### What needs to be done
In your copy, reproduce each entry exactly and include no picture.

### Source data

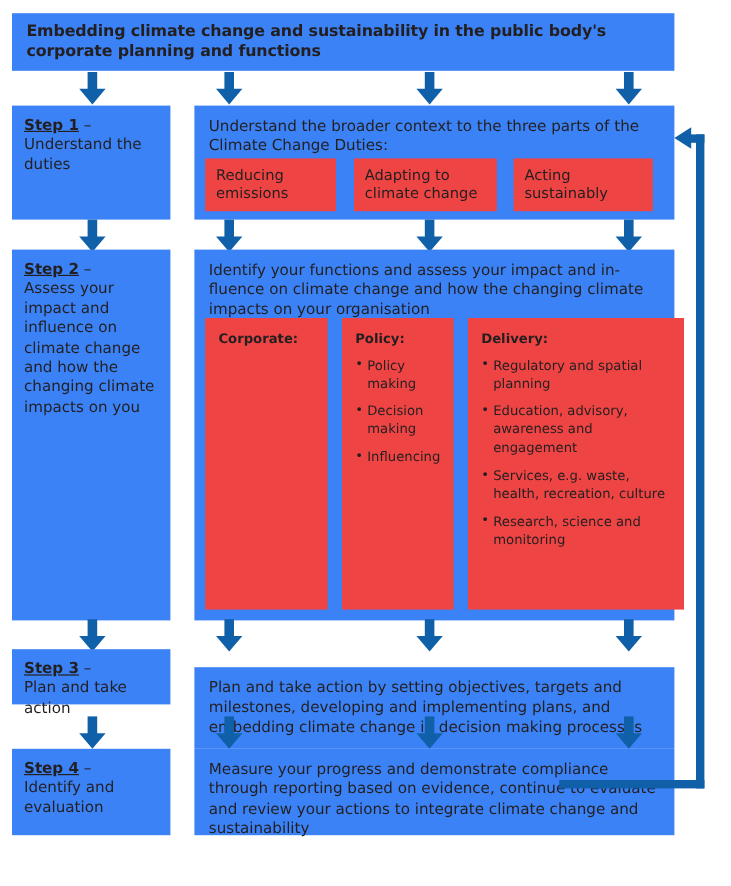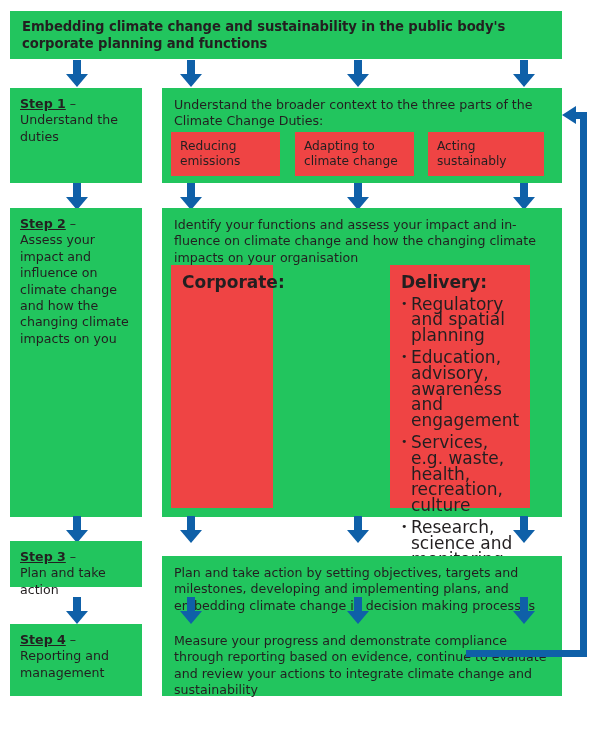"Embedding climate change and" .pbox { background: #22c55e -> #3b82f6 }
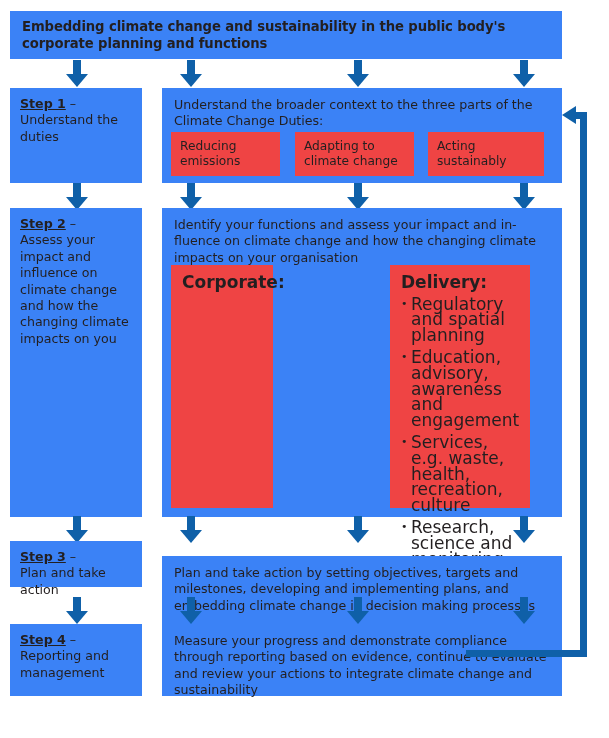"Corporate:" .func-box { font-size: 17px -> 11px }
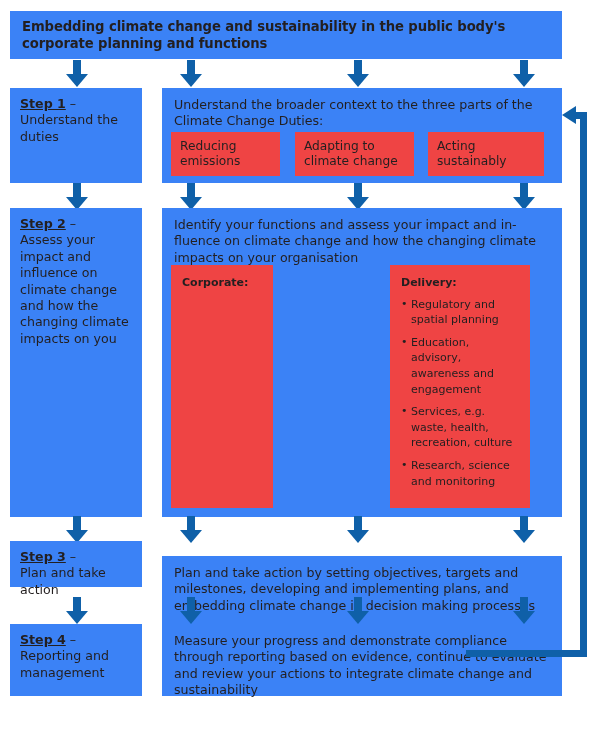"Policy:" div.wbox { html: none -> <div> <div>Policy:</div> <ul> <li>Policy making</li> <li>Decision making</li> <li>Influencing</li> </ul> </div> }
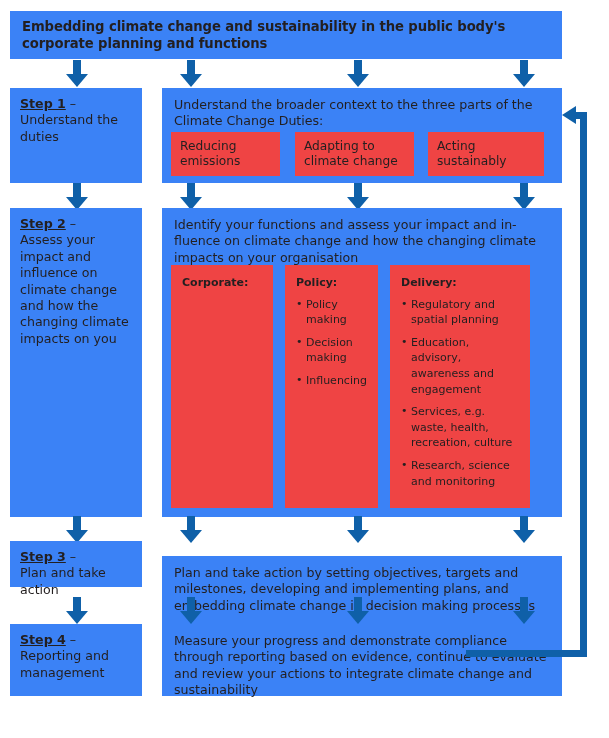"Delivery:" #func-2 { width: 140px -> 180px }
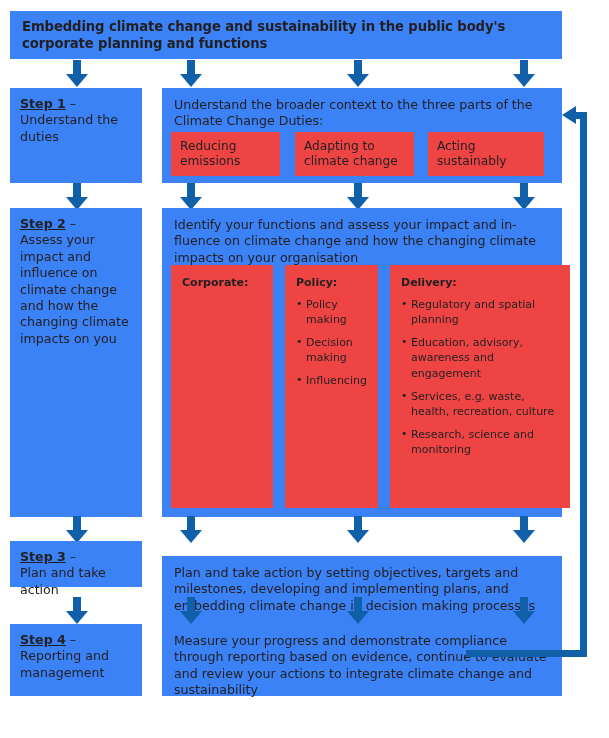"Reporting and management" span { text: Reporting and management -> Identify and evaluation }
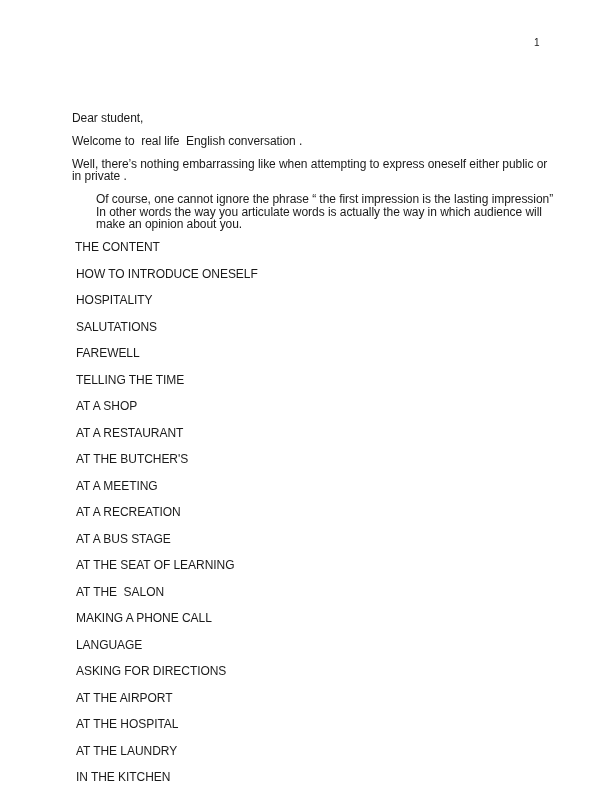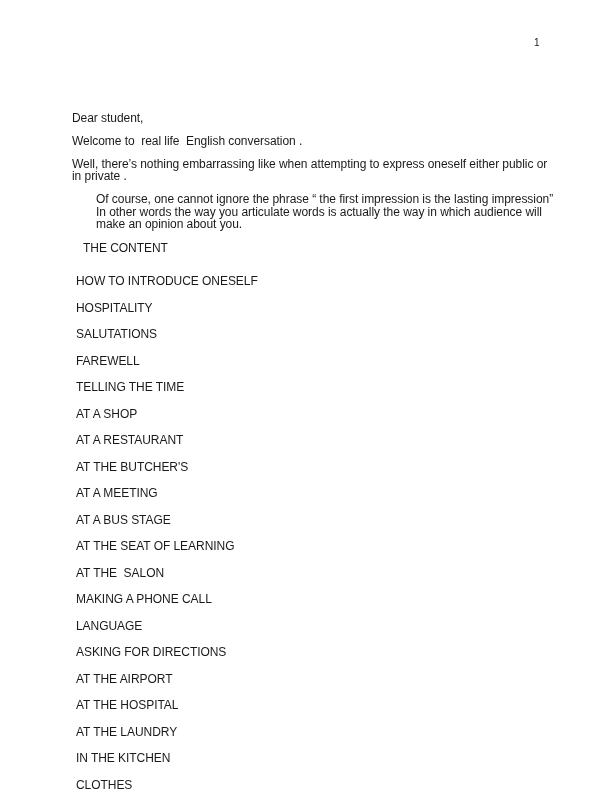"THE CONTENT" .toc-heading { margin: 11px -> 3px }
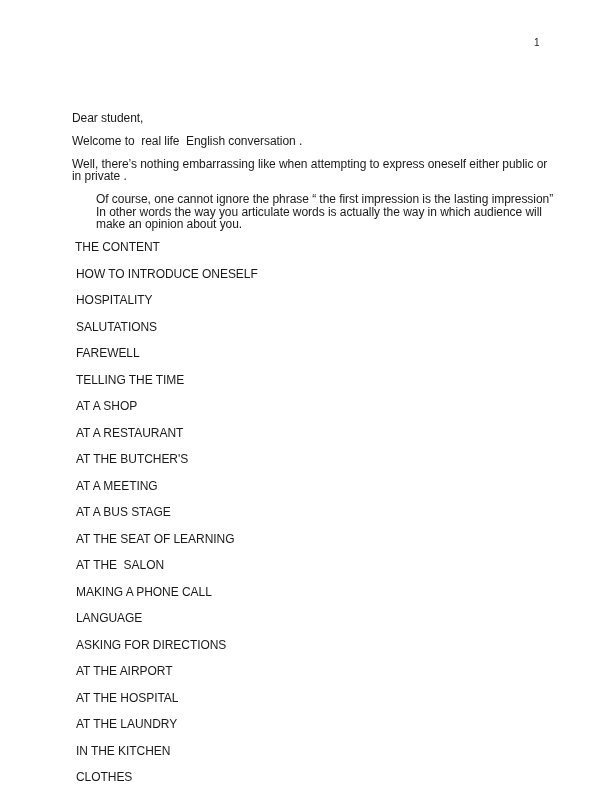"AT A RECREATION" li.toc-item { html: none -> <li>AT A RECREATION</li> }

### Expected answer
"Embedding climate change and" .pbox { background: #22c55e -> #3b82f6 }
"Corporate:" .func-box { font-size: 17px -> 11px }
"Policy:" div.wbox { html: none -> <div> <div>Policy:</div> <ul> <li>Policy making</li> <li>Decision making</li> <li>Influencing</li> </ul> </div> }
"Delivery:" #func-2 { width: 140px -> 180px }
"Reporting and management" span { text: Reporting and management -> Identify and evaluation }
"THE CONTENT" .toc-heading { margin: 11px -> 3px }
"AT A RECREATION" li.toc-item { html: none -> <li>AT A RECREATION</li> }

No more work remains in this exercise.